> _Task prompt_
Transcribe all of the entries, matching each one exactly.

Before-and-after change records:
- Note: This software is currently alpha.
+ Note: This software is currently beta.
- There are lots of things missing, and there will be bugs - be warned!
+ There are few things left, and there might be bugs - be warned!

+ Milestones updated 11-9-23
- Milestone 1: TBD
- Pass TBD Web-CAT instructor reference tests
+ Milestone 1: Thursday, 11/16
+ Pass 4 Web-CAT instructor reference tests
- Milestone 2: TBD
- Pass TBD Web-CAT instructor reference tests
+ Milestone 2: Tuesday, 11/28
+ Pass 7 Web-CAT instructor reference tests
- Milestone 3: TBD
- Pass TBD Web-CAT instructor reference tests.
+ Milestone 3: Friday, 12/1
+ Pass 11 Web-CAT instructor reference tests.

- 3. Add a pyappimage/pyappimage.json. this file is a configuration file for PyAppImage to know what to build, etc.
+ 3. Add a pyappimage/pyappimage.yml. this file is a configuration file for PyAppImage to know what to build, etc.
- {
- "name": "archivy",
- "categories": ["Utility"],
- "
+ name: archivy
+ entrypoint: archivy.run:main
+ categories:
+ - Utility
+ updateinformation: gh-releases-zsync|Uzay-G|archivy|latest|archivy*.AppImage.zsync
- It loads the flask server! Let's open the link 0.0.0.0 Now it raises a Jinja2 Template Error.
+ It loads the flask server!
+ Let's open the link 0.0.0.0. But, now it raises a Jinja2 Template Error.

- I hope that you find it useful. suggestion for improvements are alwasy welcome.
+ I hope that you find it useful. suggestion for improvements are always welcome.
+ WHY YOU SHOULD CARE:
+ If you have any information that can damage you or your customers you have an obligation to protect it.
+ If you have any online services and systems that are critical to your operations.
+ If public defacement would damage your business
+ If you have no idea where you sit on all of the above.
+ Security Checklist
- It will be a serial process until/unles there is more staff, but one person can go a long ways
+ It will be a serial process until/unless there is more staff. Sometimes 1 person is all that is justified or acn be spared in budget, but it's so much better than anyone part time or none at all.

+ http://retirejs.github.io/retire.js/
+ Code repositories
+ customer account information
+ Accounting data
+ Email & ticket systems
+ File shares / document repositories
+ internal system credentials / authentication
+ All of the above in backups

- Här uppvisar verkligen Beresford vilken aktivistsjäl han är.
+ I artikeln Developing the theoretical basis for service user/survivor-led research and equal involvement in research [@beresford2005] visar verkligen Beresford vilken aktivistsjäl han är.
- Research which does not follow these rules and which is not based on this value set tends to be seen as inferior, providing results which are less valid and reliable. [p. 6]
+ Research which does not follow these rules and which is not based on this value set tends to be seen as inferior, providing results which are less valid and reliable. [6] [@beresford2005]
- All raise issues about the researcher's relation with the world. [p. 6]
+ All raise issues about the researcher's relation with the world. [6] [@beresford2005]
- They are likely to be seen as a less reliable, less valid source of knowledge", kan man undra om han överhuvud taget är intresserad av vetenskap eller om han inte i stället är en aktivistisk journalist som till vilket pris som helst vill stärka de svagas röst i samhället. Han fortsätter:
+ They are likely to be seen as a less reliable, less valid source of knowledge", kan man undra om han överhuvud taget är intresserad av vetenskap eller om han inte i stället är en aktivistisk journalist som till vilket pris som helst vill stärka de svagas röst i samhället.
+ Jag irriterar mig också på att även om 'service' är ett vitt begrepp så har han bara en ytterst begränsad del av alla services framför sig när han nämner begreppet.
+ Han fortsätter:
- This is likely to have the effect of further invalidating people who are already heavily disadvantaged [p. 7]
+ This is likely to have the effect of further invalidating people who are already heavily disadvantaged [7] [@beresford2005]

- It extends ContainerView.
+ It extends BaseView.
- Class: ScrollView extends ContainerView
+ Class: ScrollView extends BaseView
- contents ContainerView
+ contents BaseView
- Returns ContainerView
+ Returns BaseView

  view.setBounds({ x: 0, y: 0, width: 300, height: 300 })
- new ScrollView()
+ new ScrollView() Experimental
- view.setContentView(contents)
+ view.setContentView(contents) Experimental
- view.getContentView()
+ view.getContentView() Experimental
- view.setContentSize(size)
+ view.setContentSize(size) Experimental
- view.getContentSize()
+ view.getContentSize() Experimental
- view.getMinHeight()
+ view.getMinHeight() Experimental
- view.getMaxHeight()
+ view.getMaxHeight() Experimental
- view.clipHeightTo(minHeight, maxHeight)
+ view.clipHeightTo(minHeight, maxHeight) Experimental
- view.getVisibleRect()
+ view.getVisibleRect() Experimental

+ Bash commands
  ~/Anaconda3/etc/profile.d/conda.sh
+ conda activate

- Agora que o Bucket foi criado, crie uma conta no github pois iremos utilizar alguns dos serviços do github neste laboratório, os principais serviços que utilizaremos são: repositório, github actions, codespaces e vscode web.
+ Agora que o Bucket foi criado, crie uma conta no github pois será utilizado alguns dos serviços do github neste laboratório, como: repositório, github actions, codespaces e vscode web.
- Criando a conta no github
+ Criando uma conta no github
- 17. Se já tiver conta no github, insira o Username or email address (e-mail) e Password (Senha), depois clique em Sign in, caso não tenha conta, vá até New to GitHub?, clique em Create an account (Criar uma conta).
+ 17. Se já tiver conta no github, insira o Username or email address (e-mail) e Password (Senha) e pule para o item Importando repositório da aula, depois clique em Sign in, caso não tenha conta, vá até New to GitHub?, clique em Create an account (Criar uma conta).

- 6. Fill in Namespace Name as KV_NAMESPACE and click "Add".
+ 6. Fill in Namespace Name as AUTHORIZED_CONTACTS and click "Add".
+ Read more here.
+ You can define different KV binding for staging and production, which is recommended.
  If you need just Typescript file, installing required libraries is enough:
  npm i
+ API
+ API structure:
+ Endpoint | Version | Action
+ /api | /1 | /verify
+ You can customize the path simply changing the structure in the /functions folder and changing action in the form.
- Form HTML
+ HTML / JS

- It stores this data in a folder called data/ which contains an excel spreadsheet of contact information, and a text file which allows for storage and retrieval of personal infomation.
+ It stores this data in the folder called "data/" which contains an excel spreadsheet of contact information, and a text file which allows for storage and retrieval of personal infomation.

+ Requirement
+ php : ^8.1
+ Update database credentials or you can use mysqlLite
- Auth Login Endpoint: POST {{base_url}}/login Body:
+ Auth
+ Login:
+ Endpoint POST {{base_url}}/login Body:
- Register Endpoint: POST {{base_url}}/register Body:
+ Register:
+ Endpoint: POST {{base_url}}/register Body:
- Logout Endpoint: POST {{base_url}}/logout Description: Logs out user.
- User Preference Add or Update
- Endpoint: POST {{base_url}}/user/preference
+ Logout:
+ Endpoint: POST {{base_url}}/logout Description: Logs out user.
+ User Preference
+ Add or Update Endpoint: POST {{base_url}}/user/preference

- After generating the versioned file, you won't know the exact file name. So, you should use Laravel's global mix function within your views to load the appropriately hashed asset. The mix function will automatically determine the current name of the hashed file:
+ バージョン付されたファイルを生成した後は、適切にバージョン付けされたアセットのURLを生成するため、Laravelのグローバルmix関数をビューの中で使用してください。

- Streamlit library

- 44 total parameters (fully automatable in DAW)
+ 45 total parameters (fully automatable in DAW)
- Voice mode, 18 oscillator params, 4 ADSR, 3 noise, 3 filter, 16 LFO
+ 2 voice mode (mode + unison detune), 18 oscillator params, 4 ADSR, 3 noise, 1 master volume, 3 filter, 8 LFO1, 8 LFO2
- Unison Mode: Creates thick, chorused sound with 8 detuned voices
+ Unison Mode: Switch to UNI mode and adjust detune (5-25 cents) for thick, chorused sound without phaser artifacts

> _Written answer_
- Note: This software is currently alpha.
+ Note: This software is currently beta.
- There are lots of things missing, and there will be bugs - be warned!
+ There are few things left, and there might be bugs - be warned!

+ Milestones updated 11-9-23
- Milestone 1: TBD
- Pass TBD Web-CAT instructor reference tests
+ Milestone 1: Thursday, 11/16
+ Pass 4 Web-CAT instructor reference tests
- Milestone 2: TBD
- Pass TBD Web-CAT instructor reference tests
+ Milestone 2: Tuesday, 11/28
+ Pass 7 Web-CAT instructor reference tests
- Milestone 3: TBD
- Pass TBD Web-CAT instructor reference tests.
+ Milestone 3: Friday, 12/1
+ Pass 11 Web-CAT instructor reference tests.

- 3. Add a pyappimage/pyappimage.json. this file is a configuration file for PyAppImage to know what to build, etc.
+ 3. Add a pyappimage/pyappimage.yml. this file is a configuration file for PyAppImage to know what to build, etc.
- {
- "name": "archivy",
- "categories": ["Utility"],
- "
+ name: archivy
+ entrypoint: archivy.run:main
+ categories:
+ - Utility
+ updateinformation: gh-releases-zsync|Uzay-G|archivy|latest|archivy*.AppImage.zsync
- It loads the flask server! Let's open the link 0.0.0.0 Now it raises a Jinja2 Template Error.
+ It loads the flask server!
+ Let's open the link 0.0.0.0. But, now it raises a Jinja2 Template Error.

- I hope that you find it useful. suggestion for improvements are alwasy welcome.
+ I hope that you find it useful. suggestion for improvements are always welcome.
+ WHY YOU SHOULD CARE:
+ If you have any information that can damage you or your customers you have an obligation to protect it.
+ If you have any online services and systems that are critical to your operations.
+ If public defacement would damage your business
+ If you have no idea where you sit on all of the above.
+ Security Checklist
- It will be a serial process until/unles there is more staff, but one person can go a long ways
+ It will be a serial process until/unless there is more staff. Sometimes 1 person is all that is justified or acn be spared in budget, but it's so much better than anyone part time or none at all.

+ http://retirejs.github.io/retire.js/
+ Code repositories
+ customer account information
+ Accounting data
+ Email & ticket systems
+ File shares / document repositories
+ internal system credentials / authentication
+ All of the above in backups

- Här uppvisar verkligen Beresford vilken aktivistsjäl han är.
+ I artikeln Developing the theoretical basis for service user/survivor-led research and equal involvement in research [@beresford2005] visar verkligen Beresford vilken aktivistsjäl han är.
- Research which does not follow these rules and which is not based on this value set tends to be seen as inferior, providing results which are less valid and reliable. [p. 6]
+ Research which does not follow these rules and which is not based on this value set tends to be seen as inferior, providing results which are less valid and reliable. [6] [@beresford2005]
- All raise issues about the researcher's relation with the world. [p. 6]
+ All raise issues about the researcher's relation with the world. [6] [@beresford2005]
- They are likely to be seen as a less reliable, less valid source of knowledge", kan man undra om han överhuvud taget är intresserad av vetenskap eller om han inte i stället är en aktivistisk journalist som till vilket pris som helst vill stärka de svagas röst i samhället. Han fortsätter:
+ They are likely to be seen as a less reliable, less valid source of knowledge", kan man undra om han överhuvud taget är intresserad av vetenskap eller om han inte i stället är en aktivistisk journalist som till vilket pris som helst vill stärka de svagas röst i samhället.
+ Jag irriterar mig också på att även om 'service' är ett vitt begrepp så har han bara en ytterst begränsad del av alla services framför sig när han nämner begreppet.
+ Han fortsätter:
- This is likely to have the effect of further invalidating people who are already heavily disadvantaged [p. 7]
+ This is likely to have the effect of further invalidating people who are already heavily disadvantaged [7] [@beresford2005]

- It extends ContainerView.
+ It extends BaseView.
- Class: ScrollView extends ContainerView
+ Class: ScrollView extends BaseView
- contents ContainerView
+ contents BaseView
- Returns ContainerView
+ Returns BaseView

  view.setBounds({ x: 0, y: 0, width: 300, height: 300 })
- new ScrollView()
+ new ScrollView() Experimental
- view.setContentView(contents)
+ view.setContentView(contents) Experimental
- view.getContentView()
+ view.getContentView() Experimental
- view.setContentSize(size)
+ view.setContentSize(size) Experimental
- view.getContentSize()
+ view.getContentSize() Experimental
- view.getMinHeight()
+ view.getMinHeight() Experimental
- view.getMaxHeight()
+ view.getMaxHeight() Experimental
- view.clipHeightTo(minHeight, maxHeight)
+ view.clipHeightTo(minHeight, maxHeight) Experimental
- view.getVisibleRect()
+ view.getVisibleRect() Experimental

+ Bash commands
  ~/Anaconda3/etc/profile.d/conda.sh
+ conda activate

- Agora que o Bucket foi criado, crie uma conta no github pois iremos utilizar alguns dos serviços do github neste laboratório, os principais serviços que utilizaremos são: repositório, github actions, codespaces e vscode web.
+ Agora que o Bucket foi criado, crie uma conta no github pois será utilizado alguns dos serviços do github neste laboratório, como: repositório, github actions, codespaces e vscode web.
- Criando a conta no github
+ Criando uma conta no github
- 17. Se já tiver conta no github, insira o Username or email address (e-mail) e Password (Senha), depois clique em Sign in, caso não tenha conta, vá até New to GitHub?, clique em Create an account (Criar uma conta).
+ 17. Se já tiver conta no github, insira o Username or email address (e-mail) e Password (Senha) e pule para o item Importando repositório da aula, depois clique em Sign in, caso não tenha conta, vá até New to GitHub?, clique em Create an account (Criar uma conta).

- 6. Fill in Namespace Name as KV_NAMESPACE and click "Add".
+ 6. Fill in Namespace Name as AUTHORIZED_CONTACTS and click "Add".
+ Read more here.
+ You can define different KV binding for staging and production, which is recommended.
  If you need just Typescript file, installing required libraries is enough:
  npm i
+ API
+ API structure:
+ Endpoint | Version | Action
+ /api | /1 | /verify
+ You can customize the path simply changing the structure in the /functions folder and changing action in the form.
- Form HTML
+ HTML / JS

- It stores this data in a folder called data/ which contains an excel spreadsheet of contact information, and a text file which allows for storage and retrieval of personal infomation.
+ It stores this data in the folder called "data/" which contains an excel spreadsheet of contact information, and a text file which allows for storage and retrieval of personal infomation.

+ Requirement
+ php : ^8.1
+ Update database credentials or you can use mysqlLite
- Auth Login Endpoint: POST {{base_url}}/login Body:
+ Auth
+ Login:
+ Endpoint POST {{base_url}}/login Body:
- Register Endpoint: POST {{base_url}}/register Body:
+ Register:
+ Endpoint: POST {{base_url}}/register Body:
- Logout Endpoint: POST {{base_url}}/logout Description: Logs out user.
- User Preference Add or Update
- Endpoint: POST {{base_url}}/user/preference
+ Logout:
+ Endpoint: POST {{base_url}}/logout Description: Logs out user.
+ User Preference
+ Add or Update Endpoint: POST {{base_url}}/user/preference

- After generating the versioned file, you won't know the exact file name. So, you should use Laravel's global mix function within your views to load the appropriately hashed asset. The mix function will automatically determine the current name of the hashed file:
+ バージョン付されたファイルを生成した後は、適切にバージョン付けされたアセットのURLを生成するため、Laravelのグローバルmix関数をビューの中で使用してください。

- Streamlit library

- 44 total parameters (fully automatable in DAW)
+ 45 total parameters (fully automatable in DAW)
- Voice mode, 18 oscillator params, 4 ADSR, 3 noise, 3 filter, 16 LFO
+ 2 voice mode (mode + unison detune), 18 oscillator params, 4 ADSR, 3 noise, 1 master volume, 3 filter, 8 LFO1, 8 LFO2
- Unison Mode: Creates thick, chorused sound with 8 detuned voices
+ Unison Mode: Switch to UNI mode and adjust detune (5-25 cents) for thick, chorused sound without phaser artifacts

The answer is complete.